How the public feels
Emilee Severe, a senior and president of the BYU Environmental Science Club, remarked on the lack of support Trump has shown for environmental policies.
“He’s not really well known for the policies that he’s implemented, but all the policies that he’s rolled back. And so, that’s alarmed a lot of people in the environmental community,” Severe said. Then speaking about Biden, she said, “Climate change and environmental policies are really at the core of his election campaign.”
Severe isn’t alone in her desire to take care of the environment, but she also believes in strategic spending. Zachary Bryan, a sophomore studying pre-business, shared his opinion regarding how the two leading presidential candidates are approaching these environmental policies.
Bryan stated that although he doesn’t agree with Biden’s campaign, he doesn’t agree with “the regulations and policies (Trump) has been rolling back.”
“While I appreciate the idea of helping the economy, I believe that we also have a responsibility to care for the environment,” Bryan said. However, he also emphasized that he does not appreciate “excessive government spending.”
Ben Abbott, a BYU professor of plant and wildlife sciences, said although Democrats and Republicans have different opinions on the cause of climate change, many people from both parties still don’t know how the system of climate change works.
“Neither side understands it very well,” Abbott said.
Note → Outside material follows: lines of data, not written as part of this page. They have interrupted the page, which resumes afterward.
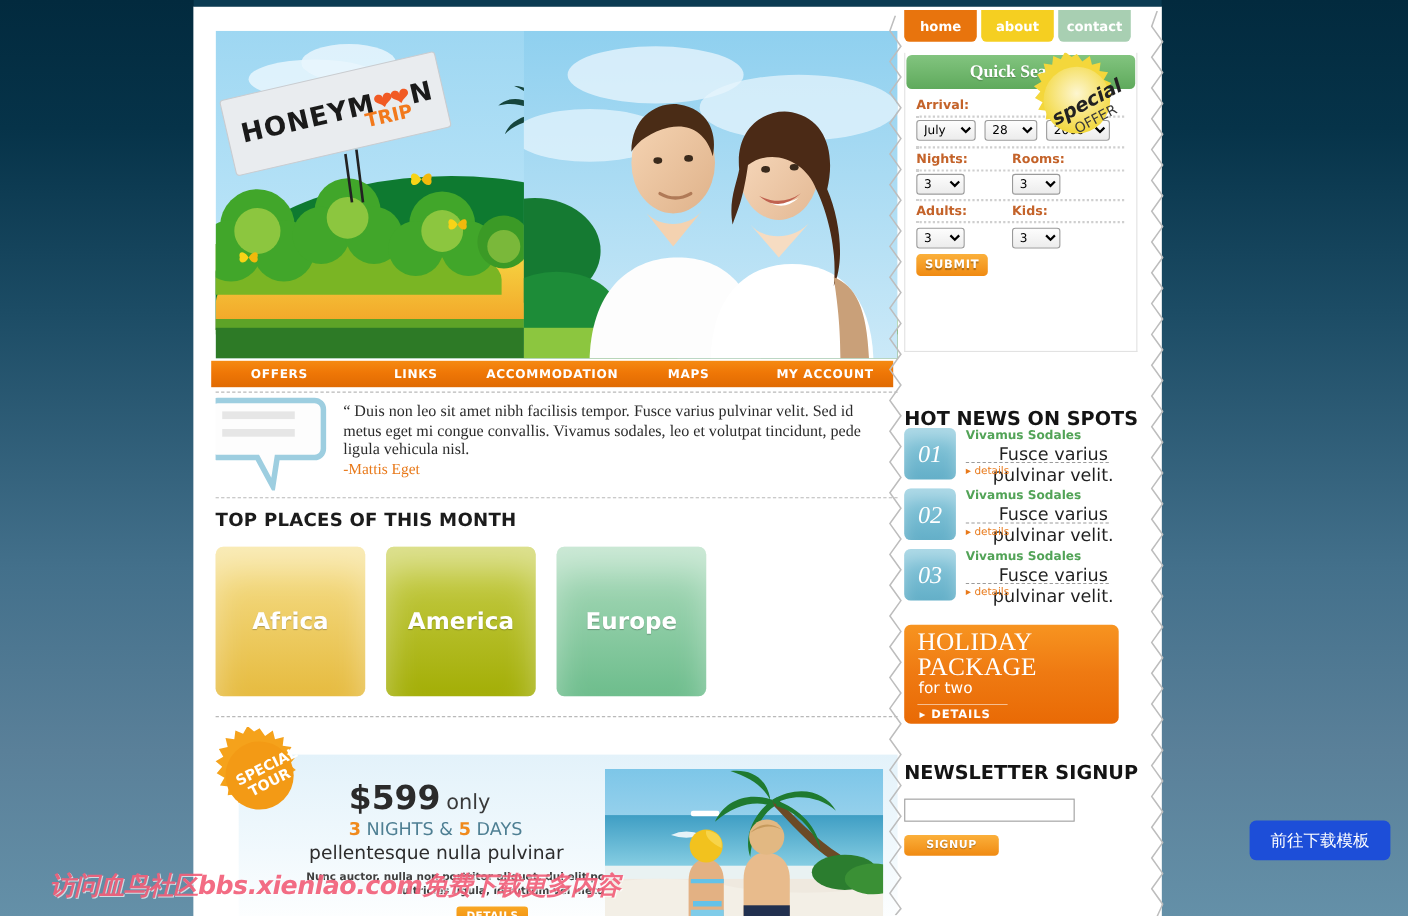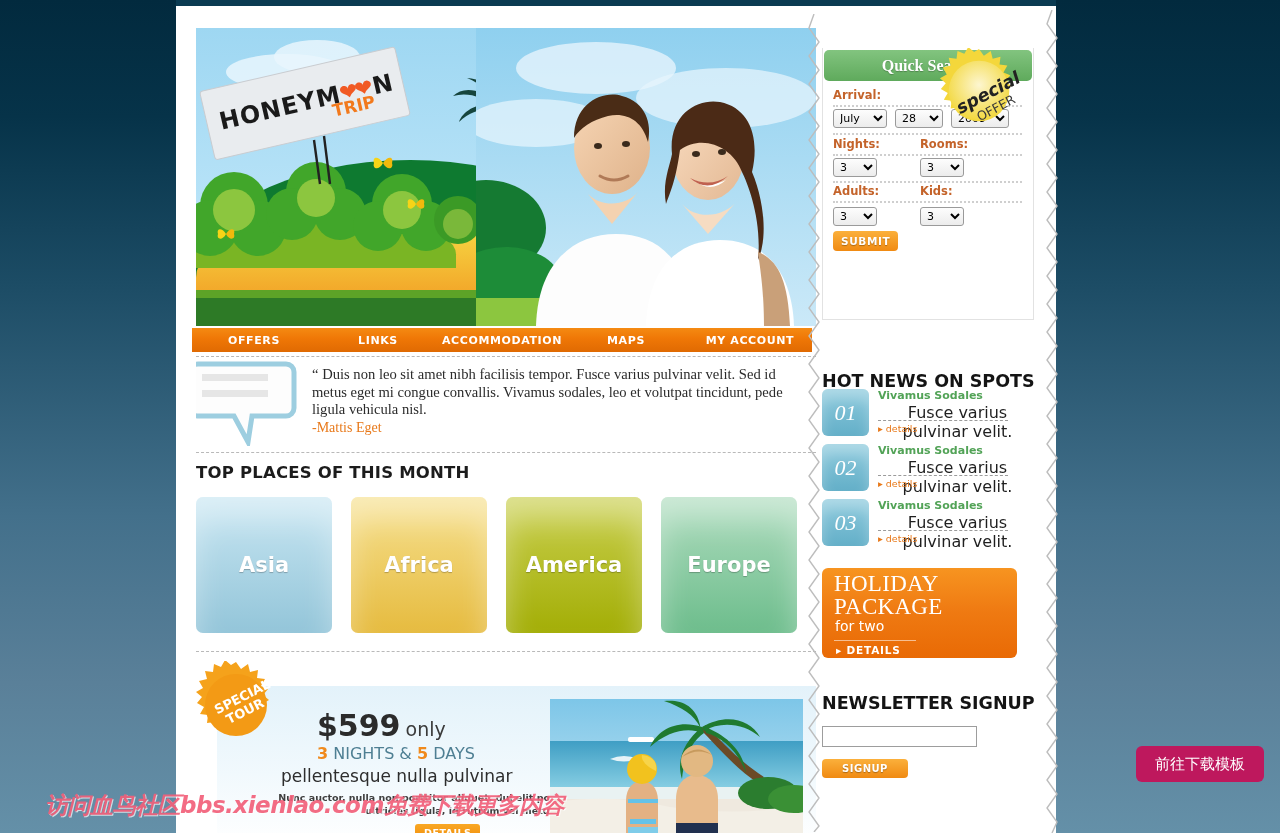"home" div { html: none -> <div> <div>home</div> <div>about</div> <div>contact</div> </div> }
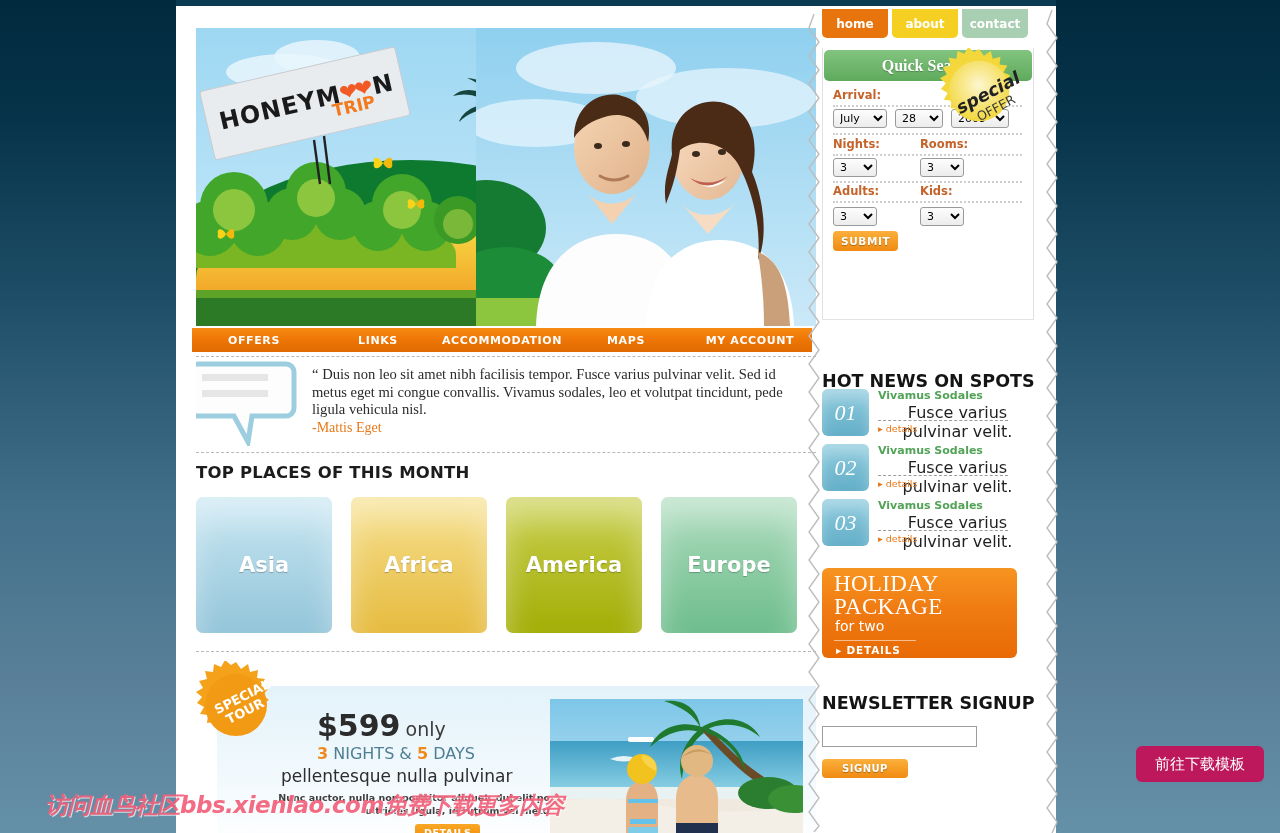"Asia" div.place-card { html: <div>Asia</div> -> none }
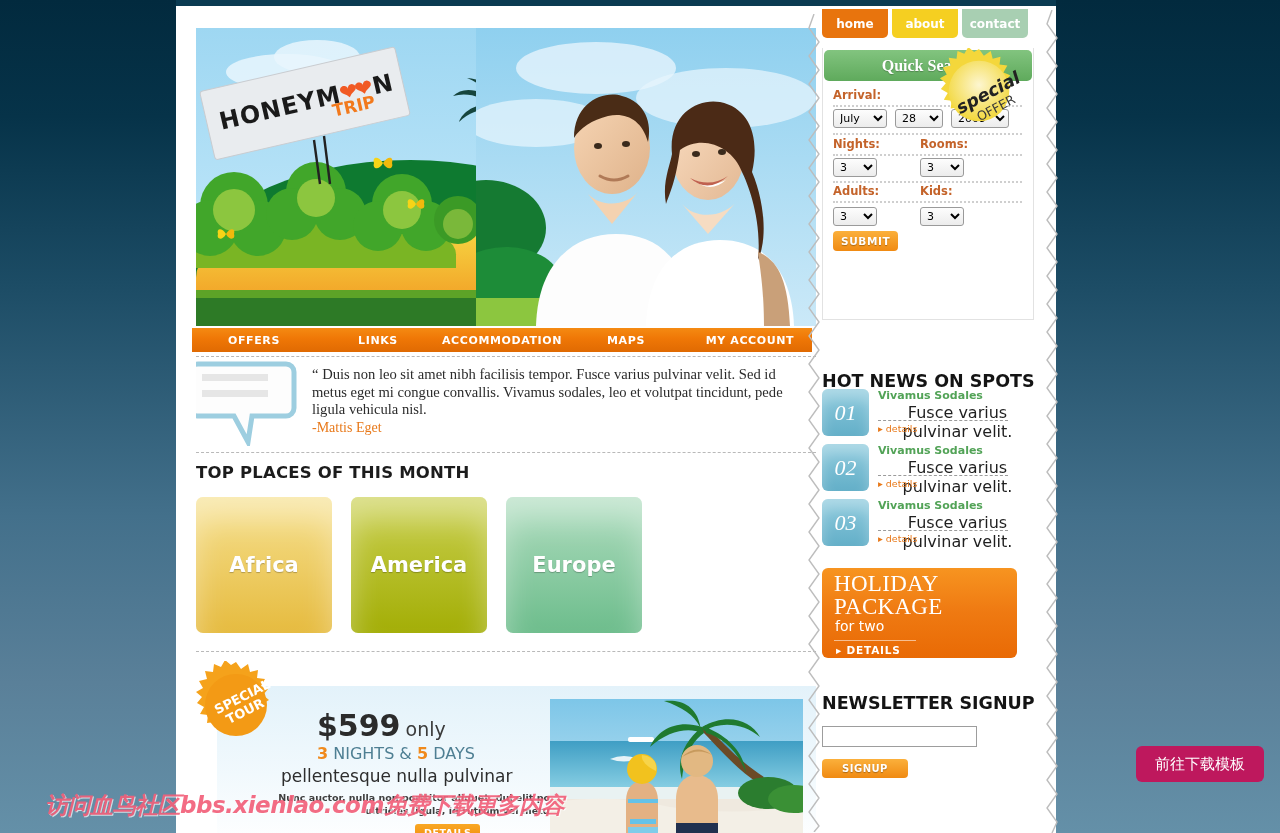"前往下载模板" #download-btn { background: #be185d -> #1d4ed8 }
He noted how climate change is a scientific issue that people may or may not accept based on their culture. “What we should really do is look at the science.”
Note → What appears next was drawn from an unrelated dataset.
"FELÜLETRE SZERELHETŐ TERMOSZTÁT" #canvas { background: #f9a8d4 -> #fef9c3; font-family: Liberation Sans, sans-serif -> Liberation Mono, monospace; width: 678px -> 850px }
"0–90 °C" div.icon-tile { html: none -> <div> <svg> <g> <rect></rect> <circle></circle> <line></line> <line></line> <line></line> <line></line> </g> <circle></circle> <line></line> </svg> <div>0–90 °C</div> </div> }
Abbott said although environmental policies have become a partisan issue, it is not a partisan issue for researchers. The scientific process that he and others follow has an “extreme level of scrutiny” that must be passed for research to be published. According to Abbott, scientists have shown that “humans are causing climate change.” He stated further that the consequences of “continuing down” the current path would be bad. However, Abbott noted that changes don’t only need to be made on a national scale.
“Economically, many legislators look to the state level to say what is possible,” he said.
What communities can do to help
George Handley, the current chair of the Provo City Council, said Provo is in “control of (its) own fate in some ways,” and the city is “less vulnerable to political swings from left to right.”
Although changes to help the environment can and are being made at the local level, Handley said that change also depends on decisions made both nationally and internationally.
“In the meantime, there are all kinds of real practical local impacts that can have for the better,” Handley said.
One BYU professor making an impact is Arden Pope III, a BYU economics professor. One of the research projects conducted by Pope and colleagues examined air pollution in Utah County from the spring of 1985 to the winter of 1989. The study found an association between the number of deaths and the amount of pollution in Utah Valley.
In an interview, Pope said the studies he and his colleagues conducted were “quite controversial” at the time, particularly because Geneva Steel was one of the county’s largest employers and biggest polluters. However, there have since been multiple studies published that have done a similar sort of analysis.
Even more recent studies have shown that air pollution contributes to disease. There could even be a potential connection between air pollution and the number of COVID-19 deaths, he said. However, Pope said it’s too soon to be forming reliable scientific conclusions about a strong association between the two.
In order to address the issues regarding the correlation between air pollution and death, steps must be taken to improve the environment. According to Pope, Handley and Abbott, wisely working to improve the environment should not negatively impact the economy.
“The simple story of ‘Oh, it’s either the economy or the environment’ is simply not true,” Abbott said.
Handley’s opinion fell closely in line with Abbott’s. “I’m rather persuaded by the arguments that moving in a green direction doesn’t necessarily mean hurting the economy.”